How to use a strengths-based approach to reach your unreachable goals
Ever wished you were able to eat healthier? Rebecca* had struggled with avoiding sweet treats all her adult life. She felt like she had no willpower, couldn’t say no, and was destined to a future of being overweight and moody. Sick of the guilt and wanting to resolve her issue once and for all, she came to therapy. ‘I just can’t say no, I’m weak in the face of sugar. Especially donuts. I love donuts.’
Using one of the techniques of a strengths based approach, we worked together to create a new picture of herself. Not a false picture, but a more balanced picture, one that acknowledged her past successes instead of focussing on failure, and one which embraced a key concept of change: understanding that you are already capable of, and have already partially made, the change you desire.
The technique used was called ‘Exception Questioning’. It means we go looking for the exceptions to the rule you’ve created about yourself – the times you’ve actually been strong or successful in the situation you’re trying to work on. Rebecca’s rule was ‘I just can’t say no to sweet foods.’ She saw herself as weak in this area of life, and her rule was interfering with her goal to lose weight. You might have rules or beliefs like ‘I just don’t know how to talk to people I don’t know’ or ‘I’m a bad driver’. You’ll also have more helpful ideas like ‘I’m the kind of person who can always find work, no matter what.’ Helpful rules will have exceptions too, but as they’re useful, we don’t worry about challenging them!
Once we knew the rule in place for Rebecca, we worked together to come up with exceptions to that rule. We listed out the sweet foods she didn’t like, like diet soft drinks and black jellybeans. We looked for times when she did say no – when the donuts were stale and had come from a supermarket. We also looked at what else helped her to choose the healthier option – like when her partner cooked dinner and she didn’t want to disappoint him by driving to the shops for something sweet after the meal. We developed a list of evidence against her belief ‘I just can’t say no to sweet foods’.
Rebecca tried to argue: ‘but those experiences don’t count.’ But of course they do. If they don’t count, then neither do the times when she did eat the doughnuts. Every experience is just one experience and they’re both equally true. But by focussing on some experiences and ignoring others, Rebecca had not only created a picture of herself as weak, she was stopping herself from believing she could reach her goals.
No matter what area of your life you feel weak in, there will be some times when you’ve demonstrated the quality you’re after. You have spoken to people you don’t know, it probably just wasn’t particularly eloquent when you did so! You have gotten behind the wheel of a car and avoided accidents. There will always be an exception. It’s just that you get so focussed on the evidence that proves your rule, and ignore all the evidence that goes against it. That’s how we become so convinced of our rules and beliefs. It’s not your fault or a conscious choice- your brain is actually hardwired to do this! Once we make up our mind about something, it’s not efficient for our brain to continually challenge that assumption every time.

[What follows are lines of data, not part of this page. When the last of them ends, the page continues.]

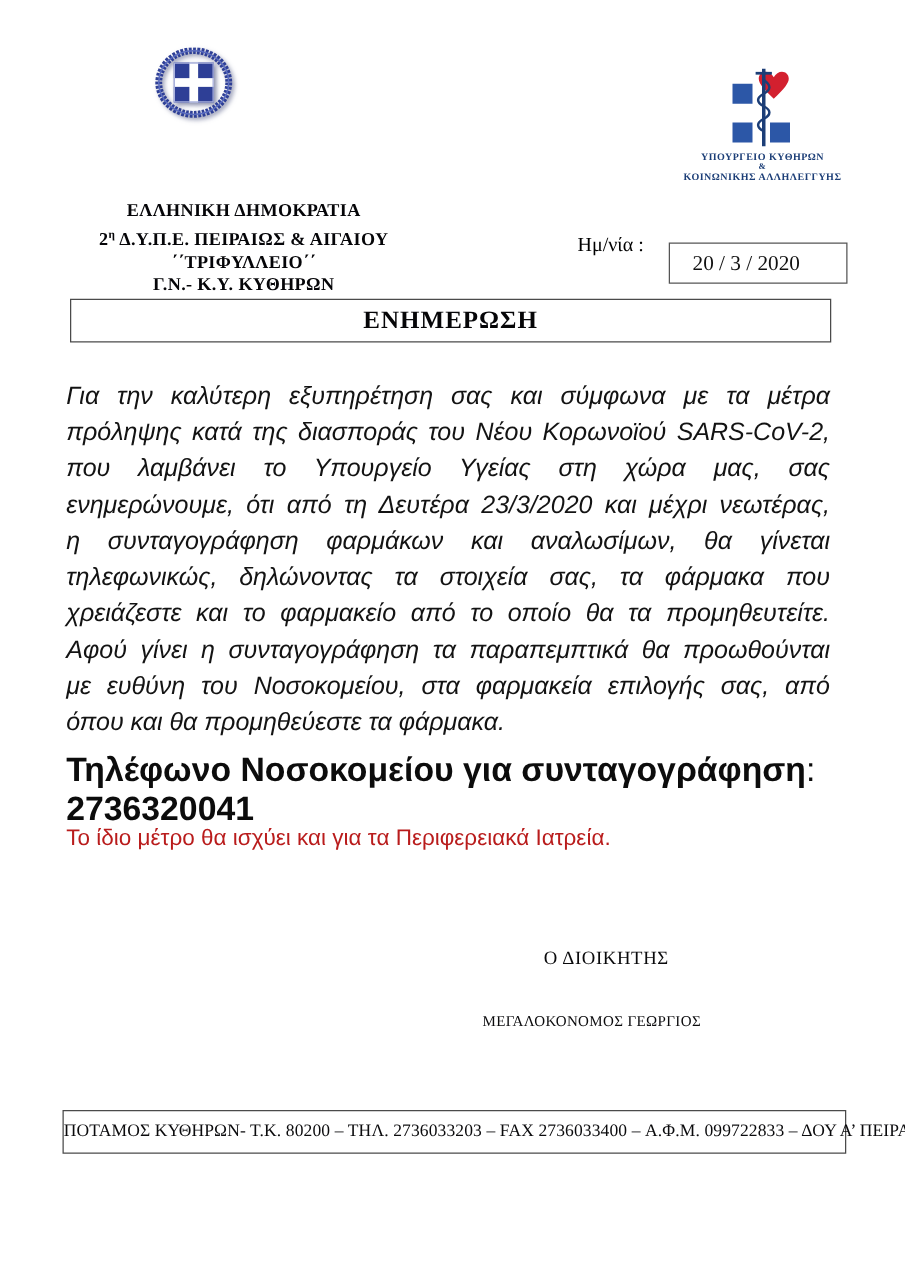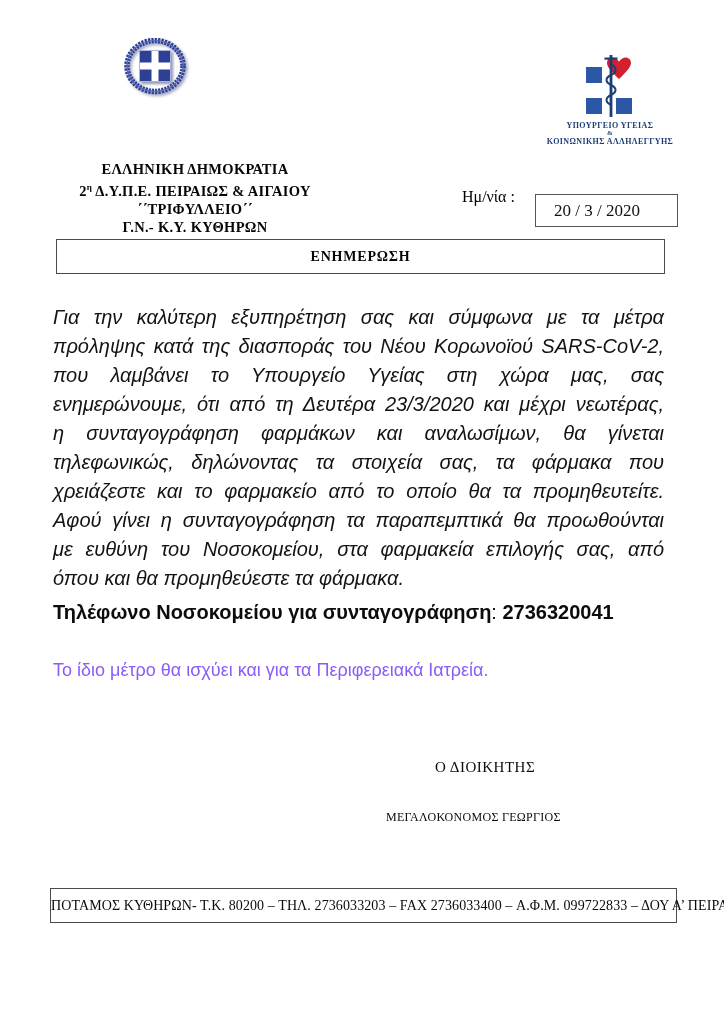--- a/index.html
+++ b/index.html
@@ -27,40 +27,40 @@
                letter-spacing:.4px;font-weight:bold;}
   .min-amp{font-size:7px;line-height:7px;}
 
   
   .date-label{left:462px;top:188px;font-size:16px;color:#000000;}
   .date-box{left:535px;top:174px;width:123px;height:31px;border:1px solid #555;
             font-size:17px;line-height:31px;padding-left:18px;color:#111;margin-top:20px;}
 
   
   .title-box{left:56px;top:239px;width:607px;height:33px;border:1px solid #4a4a4a;
-             text-align:center;font-weight:bold;font-size:14px;line-height:33px;
+             text-align:center;font-weight:bold;font-size:20px;line-height:33px;
              letter-spacing:.8px;color:#060608;}
 
   
   .body-text{left:53px;top:303px;width:611px;
              font-family:"Liberation Sans","DejaVu Sans",sans-serif;
              font-size:20px;line-height:29px;color:#131313;font-style:italic;}
   .body-text .bl{text-align:justify;text-align-last:justify;}
   .body-text .bl.para-last{text-align-last:left;}
 
   
   .phone{left:53px;top:601px;width:640px;
          font-family:"Liberation Sans","DejaVu Sans",sans-serif;
-         font-size:20px;color:#0c0c0c;}
+         font-size:27px;color:#0c0c0c;}
   .phone .b{font-weight:bold;}
 
   
   .note{left:53px;top:660px;width:620px;
         font-family:"Liberation Sans","DejaVu Sans",sans-serif;
-        font-size:18px;color:#8b5cf6;}
+        font-size:18px;color:#b91c1c;}
 
   
   .sig-title{left:435px;top:759px;font-size:15px;letter-spacing:.5px;color:#0a0a0c;}
   .sig-name{left:386px;top:810px;font-size:12px;letter-spacing:.3px;color:#0a0a0c;}
 
   
   .footer-box{left:50px;top:888px;width:625px;height:33px;border:1px solid #4a4a4a;
               text-align:center;font-size:14px;line-height:33px;color:#0b0b0d;
               letter-spacing:.1px;white-space:nowrap;}
 </style>
@@ -89,21 +89,21 @@
     <svg width="50" height="64" viewBox="0 0 50 64" xmlns="http://www.w3.org/2000/svg">
       <rect x="1" y="13" width="16" height="16" fill="#2c57a7"></rect>
       <rect x="1" y="44" width="16" height="16" fill="#2c57a7"></rect>
       <rect x="31" y="44" width="16" height="16" fill="#2c57a7"></rect>
       <path d="M34,25 C25.5,17 22,12.5 22,9 C22,5.6 24.5,3.4 27.4,3.4 C29.9,3.4 32.5,5 34,7.8 C35.5,5 38.1,3.4 40.6,3.4 C43.5,3.4 46,5.6 46,9 C46,12.5 42.5,17 34,25 Z" fill="#d3202f"></path>
       <rect x="19.5" y="3.5" width="13" height="2.2" fill="#1c3e77"></rect>
       <rect x="24.6" y="1" width="2.8" height="62" fill="#1c3e77"></rect>
       <path d="M26,10 C32,14 32,18 26,21 C20,24 20,28 26,31 C32,34 32,38 26,41 C20,44 20,48 26,51" stroke="#1c3e77" stroke-width="2" fill="none"></path>
     </svg>
     <div class="min-caption">
-      <div>ΥΠΟΥΡΓΕΙΟ ΥΓΕΙΑΣ</div>
+      <div>ΥΠΟΥΡΓΕΙΟ ΚΥΘΗΡΩΝ</div>
       <div class="min-amp">&amp;</div>
       <div>ΚΟΙΝΩΝΙΚΗΣ ΑΛΛΗΛΕΓΓΥΗΣ</div>
     </div>
   </div>
 
   <div class="abs date-label">Ημ/νία :</div>
   <div class="abs date-box">
     <span>20 / 3 / 2020</span>
   </div>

If we did that, we’d never be able to move forward in our life – we’d spend all our time checking out things like seeing if gravity still exists today! But while rules about the physical world can save us a lot of time without much consequences, continually operating by unquestioned negative rules and assumptions about ourselves and others can be limiting and damaging.
After our session, Rebecca could see that she was the kind of person who could say no to sweet treats, some of the time. Her mind and eyes were now open and ready to accept new evidence that challenged the old rule. Not only did Rebecca find that she wasn’t as weak in the face of sugar as she thought she had been, she found herself actively choosing to avoid sugary foods some of the time, because now she felt she had the power to. The ‘I have zero resistance to sugar’ rule no longer applied to her. She developed a new rule, ‘I enjoy sugary treats, but I don’t always have them.’ With this new rule in place, she was able to make real and lasting changes and get down to her goal weight.
Exception Questions – Your Step-By-Step Summary
Work out your goal
Work out what it is you believe about yourself that means you’re having trouble reaching the goal. What ‘rule’ are you operating under?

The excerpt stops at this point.